**Material provided:**
┄┄┄┄┄┄┄┄┄┄┄┄┄┄┄┄┄┄┄┄

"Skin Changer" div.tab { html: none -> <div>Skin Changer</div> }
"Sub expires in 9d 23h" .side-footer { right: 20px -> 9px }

┄┄┄┄┄┄┄┄┄┄┄┄┄┄┄┄┄┄┄┄

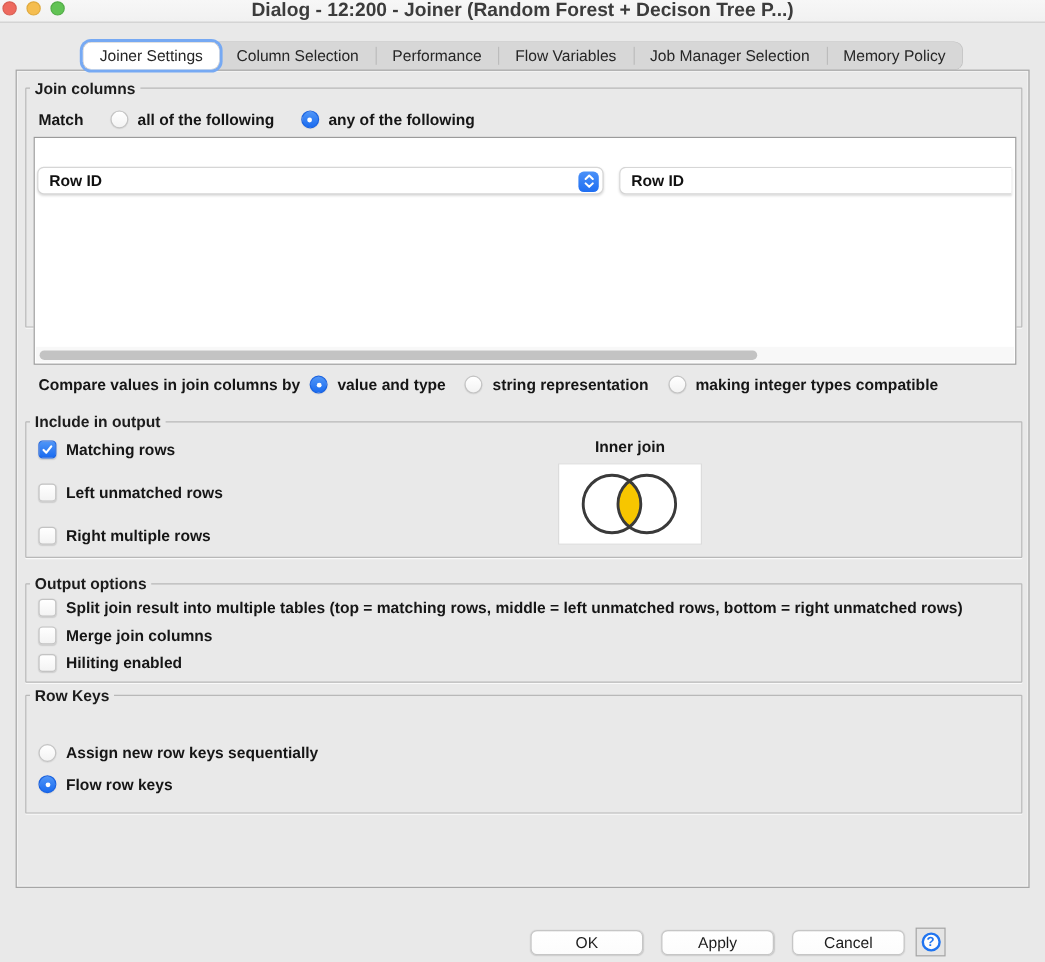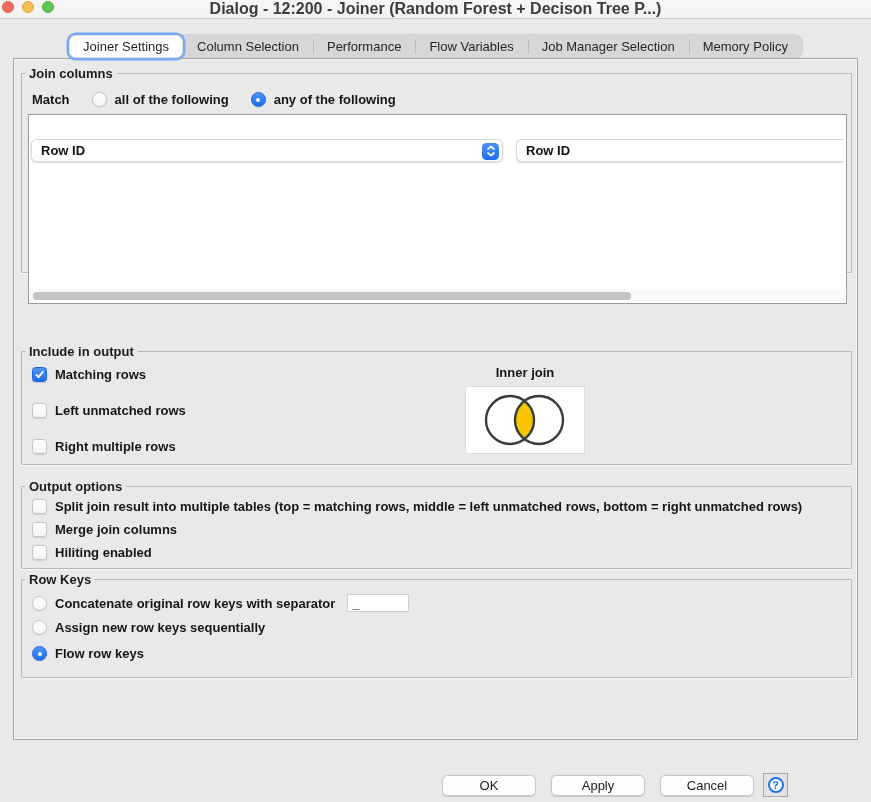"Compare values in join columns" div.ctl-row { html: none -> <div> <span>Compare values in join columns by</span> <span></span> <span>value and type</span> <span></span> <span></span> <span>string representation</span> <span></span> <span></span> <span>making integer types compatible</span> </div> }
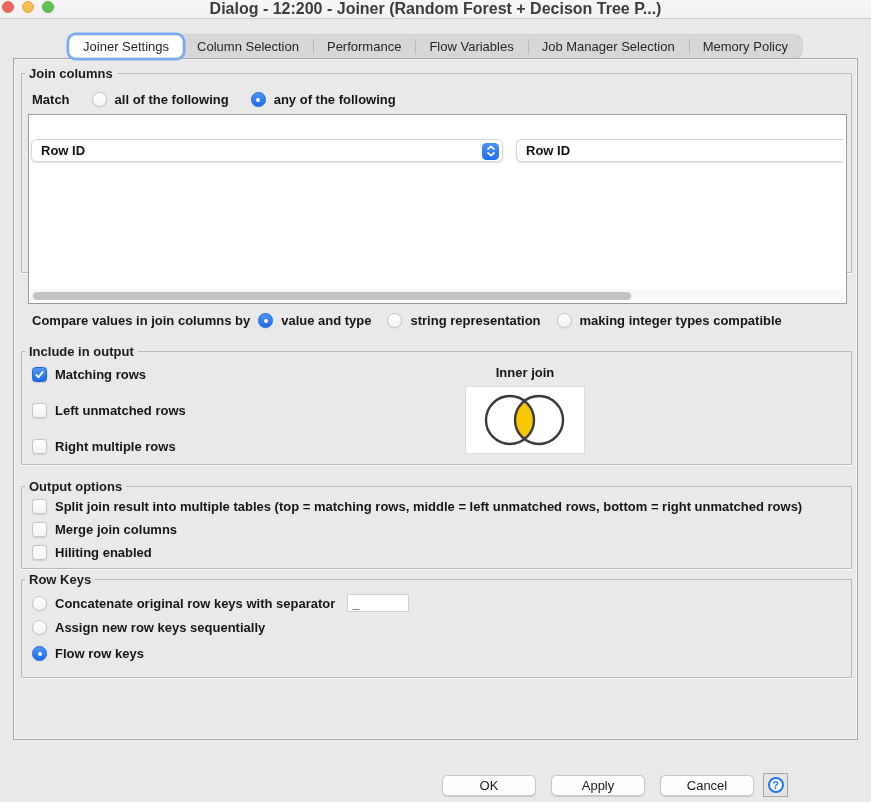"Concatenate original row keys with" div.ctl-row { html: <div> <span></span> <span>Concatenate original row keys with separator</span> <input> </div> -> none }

┄┄┄┄┄┄┄┄┄┄┄┄┄┄┄┄┄┄┄┄

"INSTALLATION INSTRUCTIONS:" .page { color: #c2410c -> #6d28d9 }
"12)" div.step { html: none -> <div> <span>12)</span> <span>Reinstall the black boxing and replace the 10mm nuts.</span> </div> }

┄┄┄┄┄┄┄┄┄┄┄┄┄┄┄┄┄┄┄┄

**Requirement:** Retype the records above, but only those lines that fall between the line containing "none -> <div>Skin" and the line containing "expires in 9d", with both of those lines included, exactly as written.

**Completed exercise:**
"Skin Changer" div.tab { html: none -> <div>Skin Changer</div> }
"Sub expires in 9d 23h" .side-footer { right: 20px -> 9px }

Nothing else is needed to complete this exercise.